Vergi incelemesinin hangi durumlarda yapılacağına ilişkin detaylı bilgi almak için “Vergi İncelemesi Yapılmasının Sebepleri” adresindeki yazımızı inceleyebilirsiniz.
1. Vergi İncelemesi Yapmaya Yetkili Kişiler
Vergi incelemesini yapma görevi, Vergi Usul Kanunu’nun 135. maddesinde sınırlı sayıda belirlenen bazı kişilere özgülenmiştir.

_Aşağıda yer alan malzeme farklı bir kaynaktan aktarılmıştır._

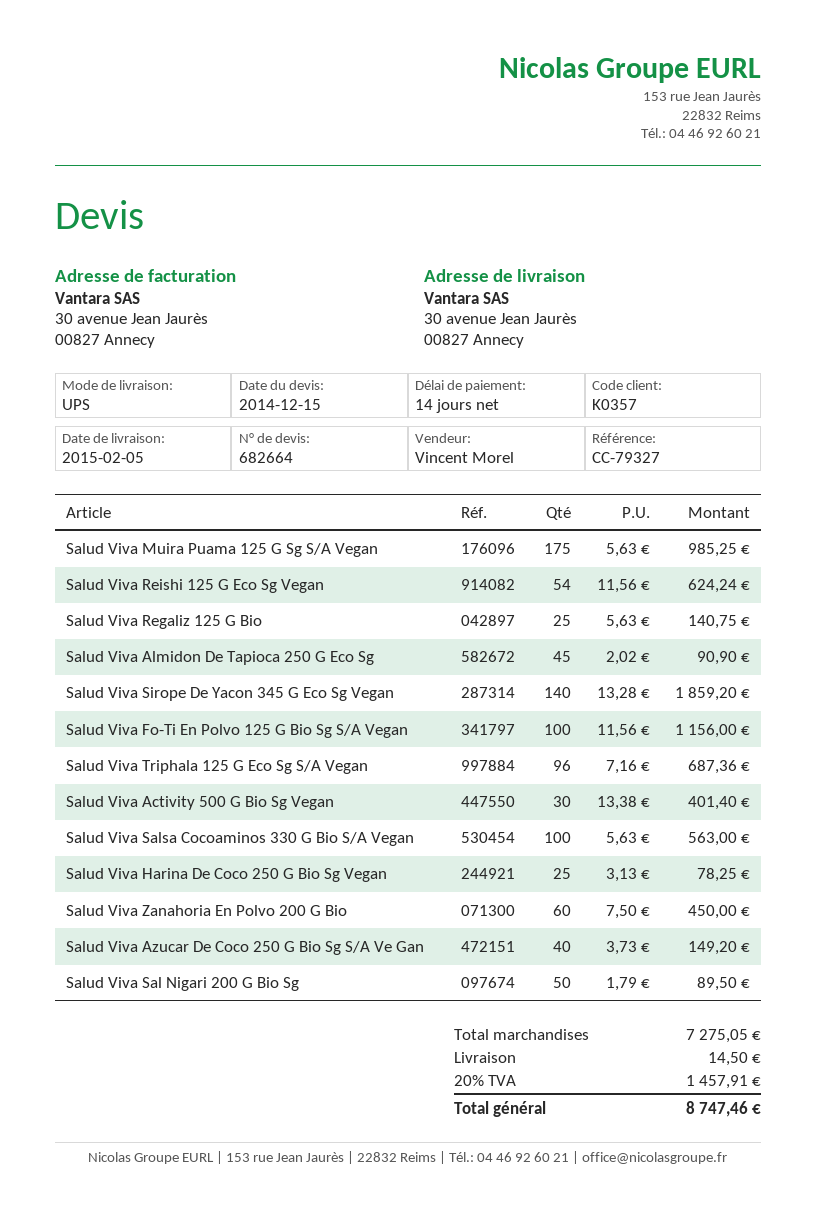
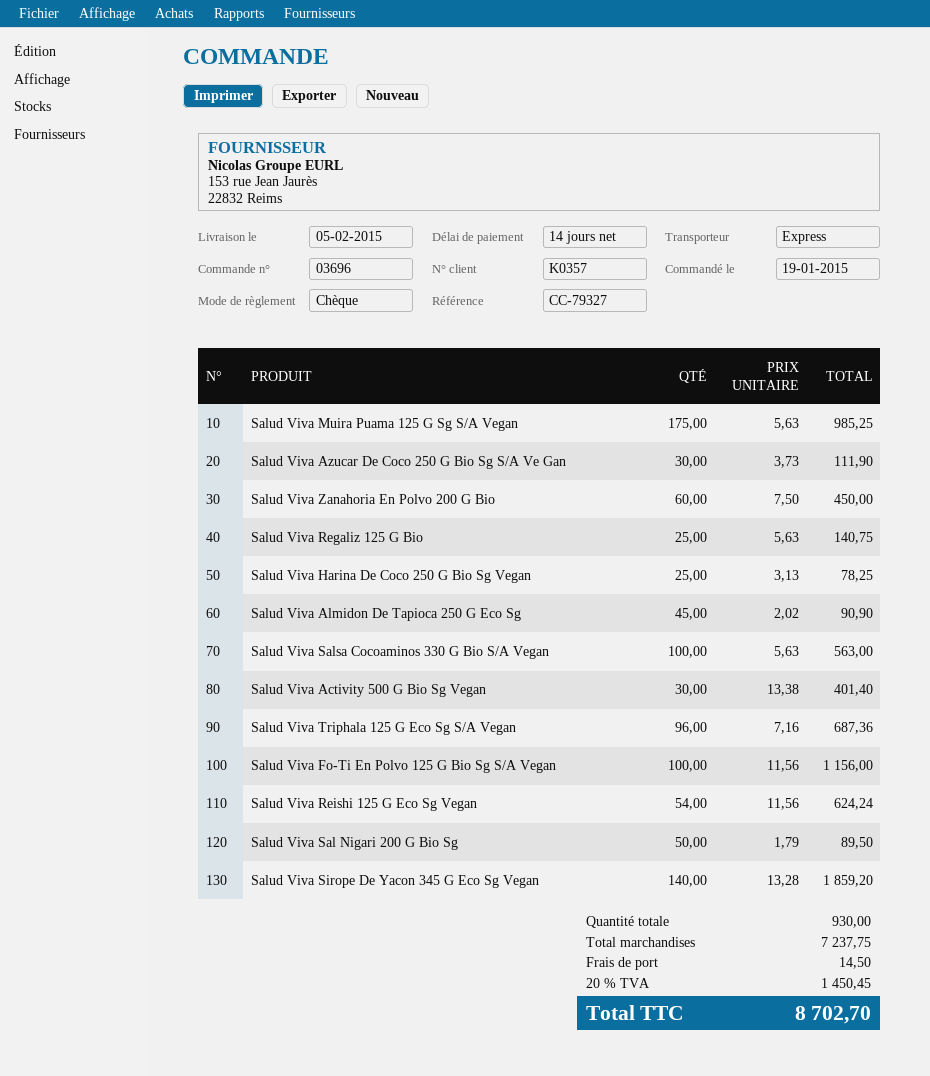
shipping method: UPS -> express
Salud Viva Azucar De Coco 250 G Bio Sg S/A Ve Gan: 40 x 3.73 = 149.20 -> 30 x 3.73 = 111.90
subtotal: 7275.05 -> 7237.75
tax: 20% = 1457.91 -> 20% = 1450.45
total: 8747.46 -> 8702.70

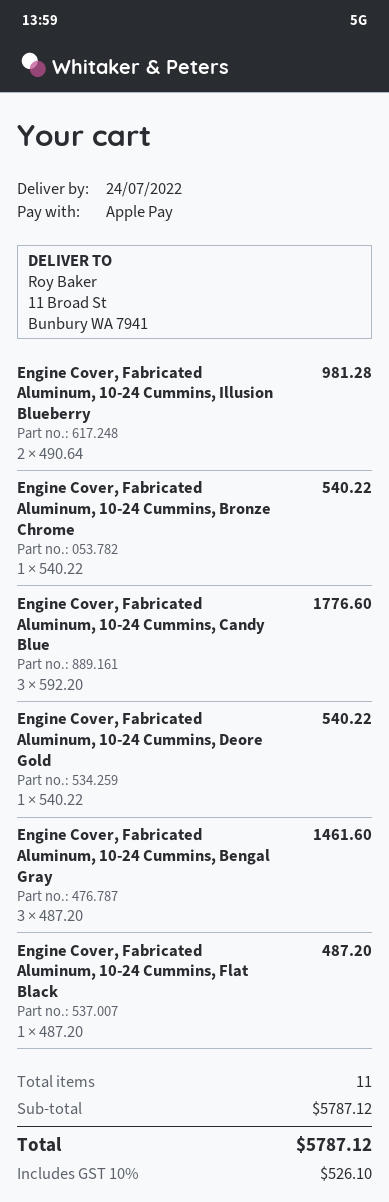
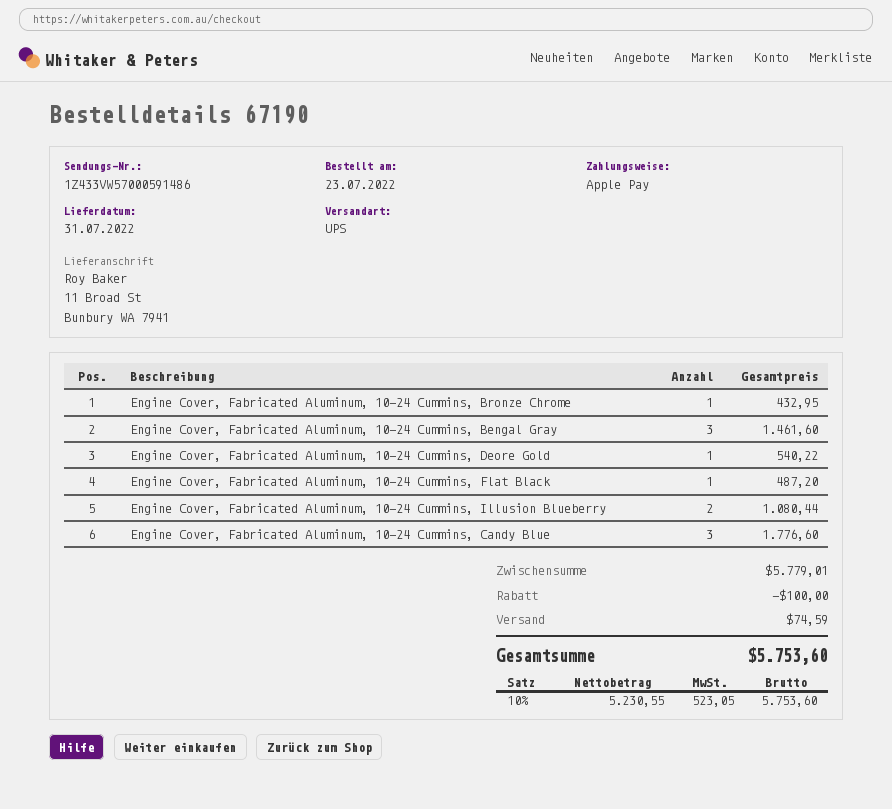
delivery date: 2022-07-24 -> 2022-07-31
Engine Cover, Fabricated Aluminum, 10-24 Cummins, Illusion Blueberry: 2 for 981.28 -> 2 for 1080.44
Engine Cover, Fabricated Aluminum, 10-24 Cummins, Bronze Chrome: 1 for 540.22 -> 1 for 432.95
subtotal: 5787.12 -> 5779.01
discount: none -> 100.00
shipping: none -> 74.59
tax: 10% = 526.10 -> 10% = 523.05
total: 5787.12 -> 5753.60

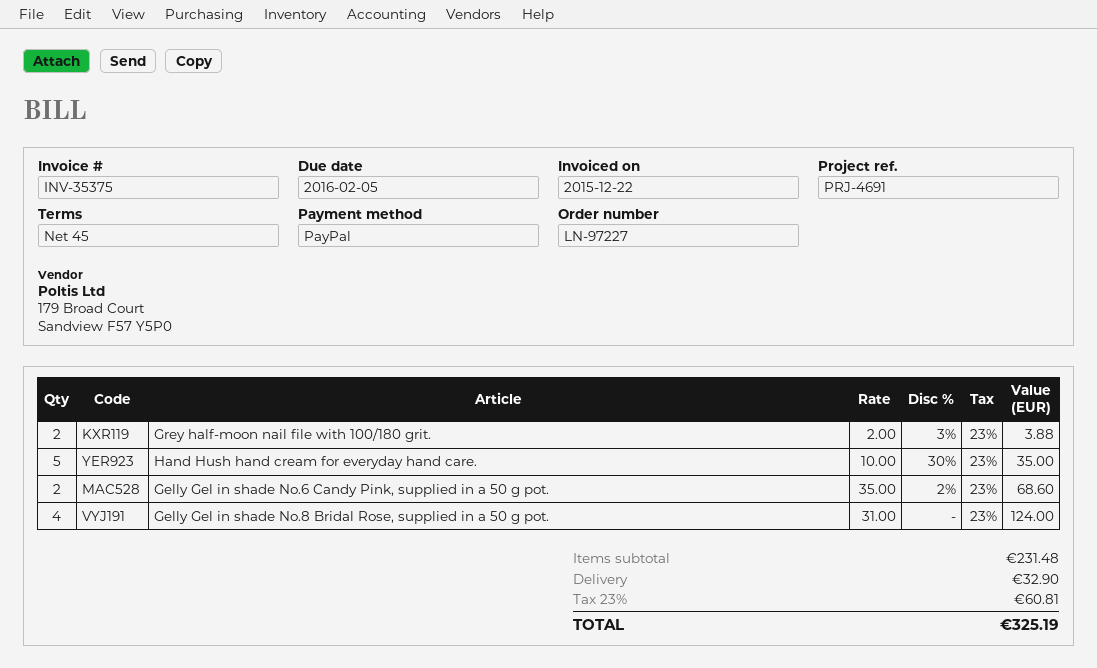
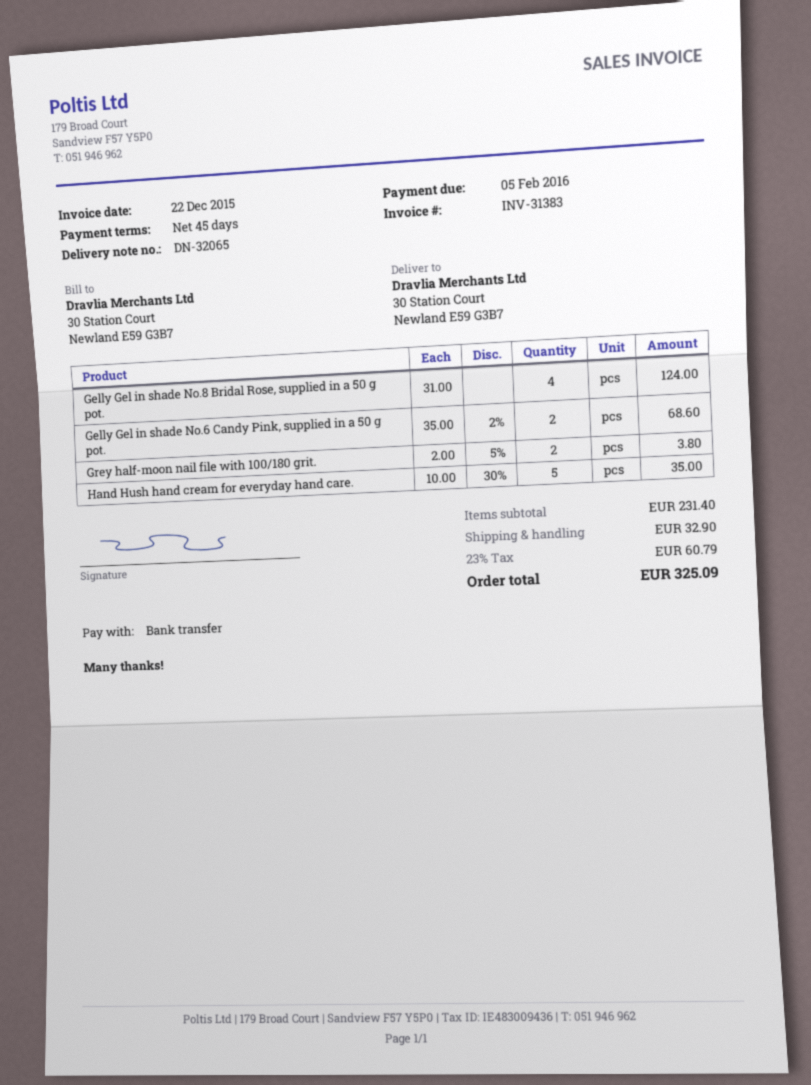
invoice number: INV-35375 -> INV-31383
payment method: PayPal -> bank transfer
Grey half-moon nail file with 100/180 grit.: 2 x 2.00 - 3% = 3.88 -> 2 x 2.00 - 5% = 3.80
subtotal: 231.48 -> 231.40
tax: 23% = 60.81 -> 23% = 60.79
total: 325.19 -> 325.09

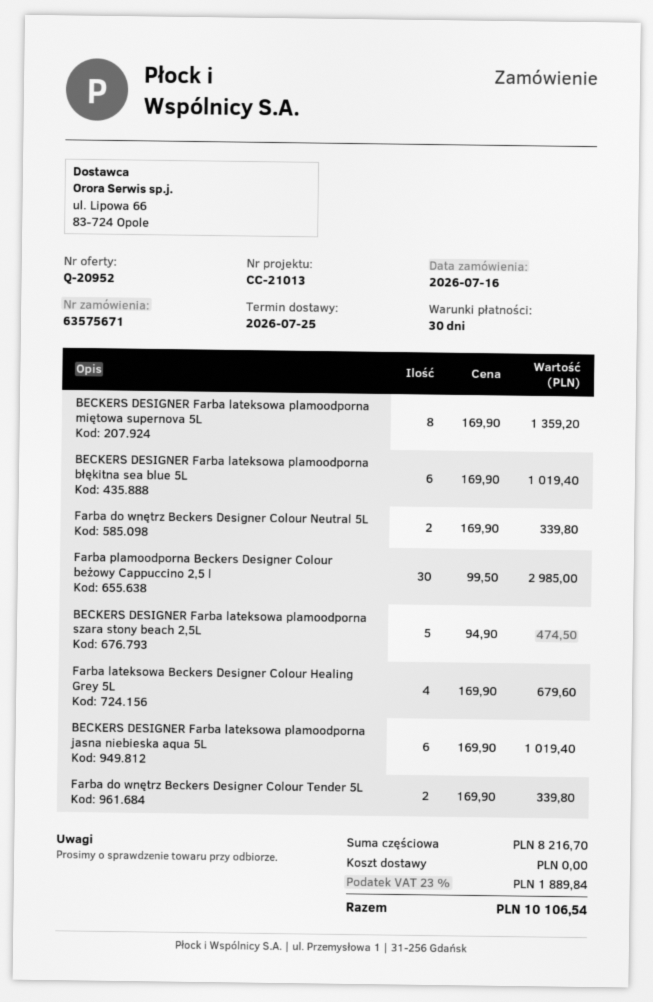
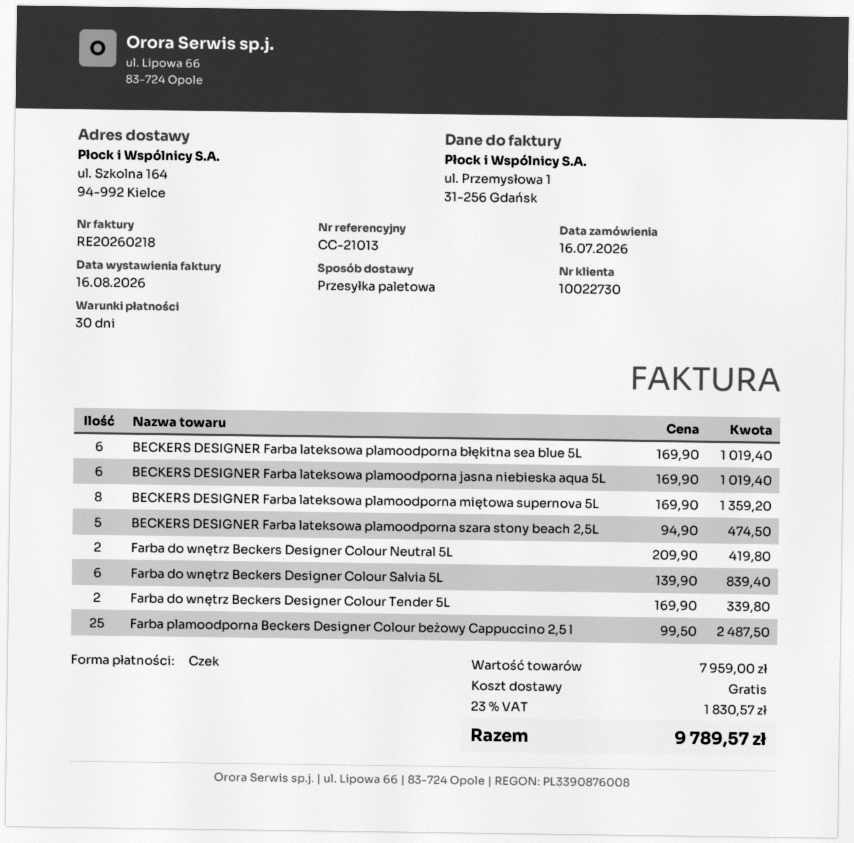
Farba do wnętrz Beckers Designer Colour Neutral 5L: 2 x 169.90 = 339.80 -> 2 x 209.90 = 419.80
Farba plamoodporna Beckers Designer Colour beżowy Cappuccino 2,5 l: 30 x 99.50 = 2985.00 -> 25 x 99.50 = 2487.50
Farba lateksowa Beckers Designer Colour Healing Grey 5L: 4 x 169.90 = 679.60 -> none
Farba do wnętrz Beckers Designer Colour Salvia 5L: none -> 6 x 139.90 = 839.40
subtotal: 8216.70 -> 7959.00
tax: 23% = 1889.84 -> 23% = 1830.57
total: 10106.54 -> 9789.57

Yasanın yetkilendirdiği bu kişiler, vergi müfettişleri, vergi müfettiş yardımcıları, ilin en büyük mal memuru, vergi dairesi müdürleri, Gelir İdaresi Başkanlığı’nın merkez ve taşra teşkilatında müdür kadrolarında görev yapanlardan ibarettir.
2. Vergi İnceleme Türleri
Vergi incelemesi tam inceleme ve sınırlı inceleme olmak üzere temelde iki türe ayrılmaktadır.
Tam inceleme, her türlü vergi için mükellefin geçmiş döneme ait hesaplarının ve beyannamelerin incelenmesidir.
Sınırlı inceleme, mükellefin bir vergi türü için geçmişte belirli bir dönemle sınırlı olmak üzere incelenmesidir.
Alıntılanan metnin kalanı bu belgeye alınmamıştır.